WORK ITEM:
Ignoring the images, restate the records below word for word.

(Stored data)
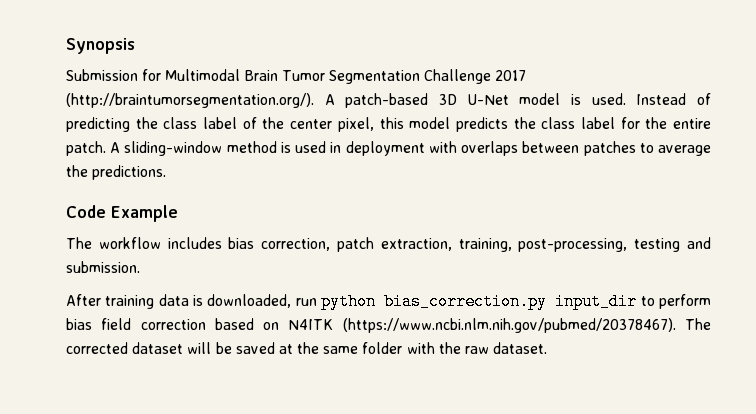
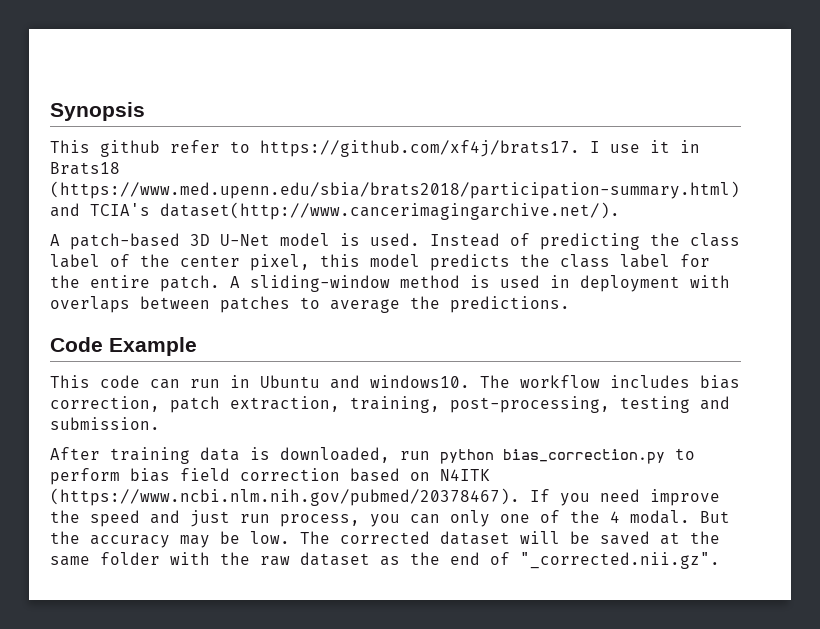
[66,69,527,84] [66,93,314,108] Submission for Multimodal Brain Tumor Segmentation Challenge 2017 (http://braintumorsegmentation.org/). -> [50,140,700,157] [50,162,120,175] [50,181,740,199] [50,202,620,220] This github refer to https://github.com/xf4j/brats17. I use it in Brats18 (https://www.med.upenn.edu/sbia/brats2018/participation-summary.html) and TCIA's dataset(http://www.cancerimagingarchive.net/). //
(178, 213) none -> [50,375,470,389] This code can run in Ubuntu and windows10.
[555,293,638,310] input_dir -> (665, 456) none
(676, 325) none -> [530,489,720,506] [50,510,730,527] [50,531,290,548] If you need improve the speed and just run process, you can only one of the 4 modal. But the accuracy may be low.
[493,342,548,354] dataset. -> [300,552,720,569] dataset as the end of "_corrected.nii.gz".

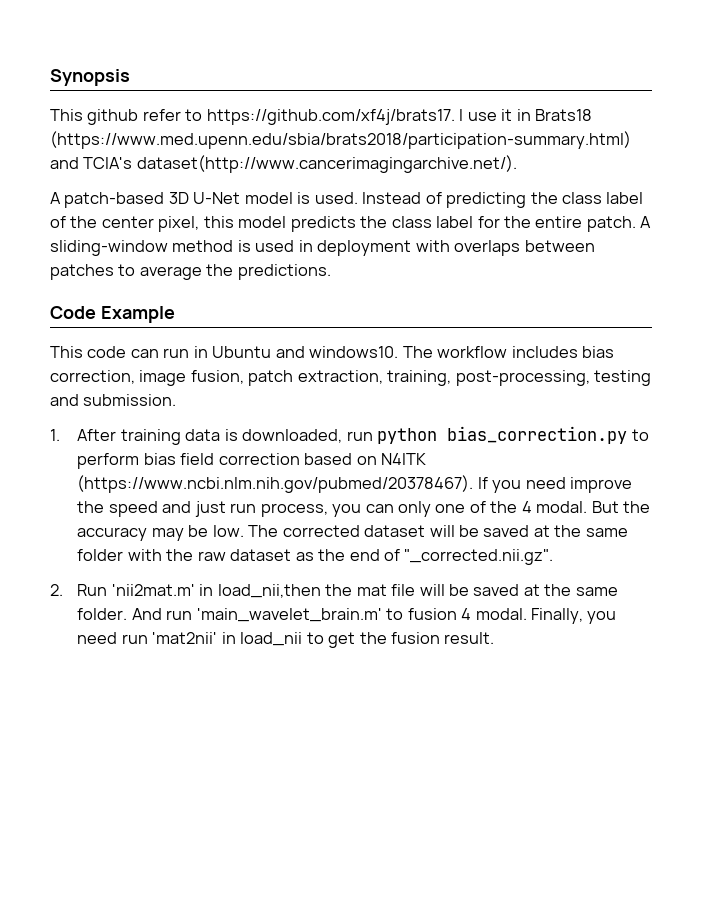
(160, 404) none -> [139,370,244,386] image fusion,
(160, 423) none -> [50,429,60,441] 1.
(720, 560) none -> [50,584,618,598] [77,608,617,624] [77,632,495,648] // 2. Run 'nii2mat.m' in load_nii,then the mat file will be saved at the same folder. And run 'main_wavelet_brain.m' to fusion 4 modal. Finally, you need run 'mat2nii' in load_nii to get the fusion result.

EXPECTED ANSWER:
[66,69,527,84] [66,93,314,108] Submission for Multimodal Brain Tumor Segmentation Challenge 2017 (http://braintumorsegmentation.org/). -> [50,140,700,157] [50,162,120,175] [50,181,740,199] [50,202,620,220] This github refer to https://github.com/xf4j/brats17. I use it in Brats18 (https://www.med.upenn.edu/sbia/brats2018/participation-summary.html) and TCIA's dataset(http://www.cancerimagingarchive.net/). //
(178, 213) none -> [50,375,470,389] This code can run in Ubuntu and windows10.
[555,293,638,310] input_dir -> (665, 456) none
(676, 325) none -> [530,489,720,506] [50,510,730,527] [50,531,290,548] If you need improve the speed and just run process, you can only one of the 4 modal. But the accuracy may be low.
[493,342,548,354] dataset. -> [300,552,720,569] dataset as the end of "_corrected.nii.gz".

(160, 404) none -> [139,370,244,386] image fusion,
(160, 423) none -> [50,429,60,441] 1.
(720, 560) none -> [50,584,618,598] [77,608,617,624] [77,632,495,648] // 2. Run 'nii2mat.m' in load_nii,then the mat file will be saved at the same folder. And run 'main_wavelet_brain.m' to fusion 4 modal. Finally, you need run 'mat2nii' in load_nii to get the fusion result.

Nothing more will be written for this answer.